===== DATASET ENTRIES

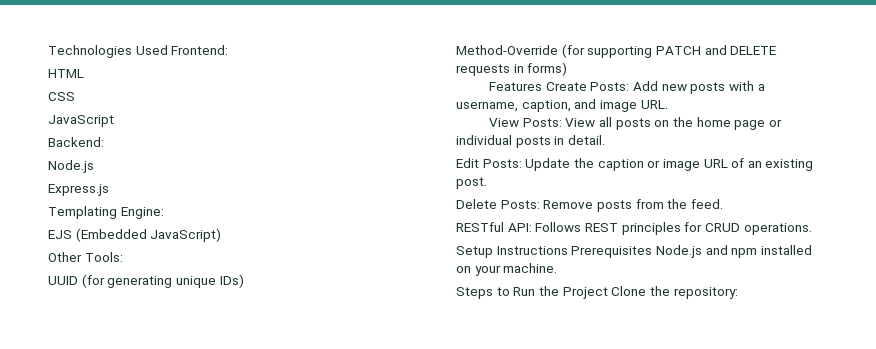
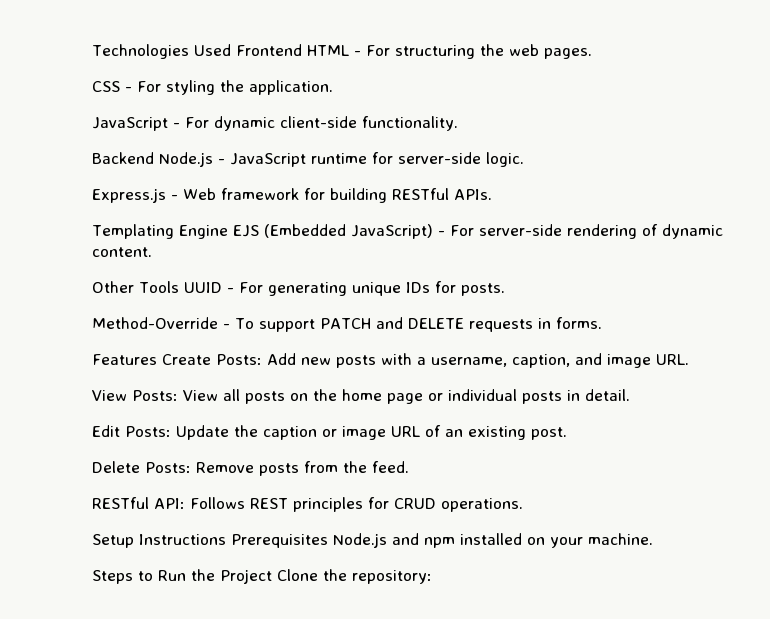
- Technologies Used Frontend:
- HTML
- CSS
- JavaScript
- Backend:
- Node.js
- Express.js
+ Technologies Used Frontend HTML - For structuring the web pages.
+ CSS - For styling the application.
+ JavaScript - For dynamic client-side functionality.
+ Backend Node.js - JavaScript runtime for server-side logic.
+ Express.js - Web framework for building RESTful APIs.
- Templating Engine:
- EJS (Embedded JavaScript)
- Other Tools:
- UUID (for generating unique IDs)
- Method-Override (for supporting PATCH and DELETE requests in forms)
+ Templating Engine EJS (Embedded JavaScript) - For server-side rendering of dynamic content.
+ Other Tools UUID - For generating unique IDs for posts.
+ Method-Override - To support PATCH and DELETE requests in forms.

==========

**YOUR GOAL**
Begin with the line that contains "the web pages." and print each line exactly until the data ends, including the last line.

**PROBLEM SOLUTION**
+ Technologies Used Frontend HTML - For structuring the web pages.
+ CSS - For styling the application.
+ JavaScript - For dynamic client-side functionality.
+ Backend Node.js - JavaScript runtime for server-side logic.
+ Express.js - Web framework for building RESTful APIs.
- Templating Engine:
- EJS (Embedded JavaScript)
- Other Tools:
- UUID (for generating unique IDs)
- Method-Override (for supporting PATCH and DELETE requests in forms)
+ Templating Engine EJS (Embedded JavaScript) - For server-side rendering of dynamic content.
+ Other Tools UUID - For generating unique IDs for posts.
+ Method-Override - To support PATCH and DELETE requests in forms.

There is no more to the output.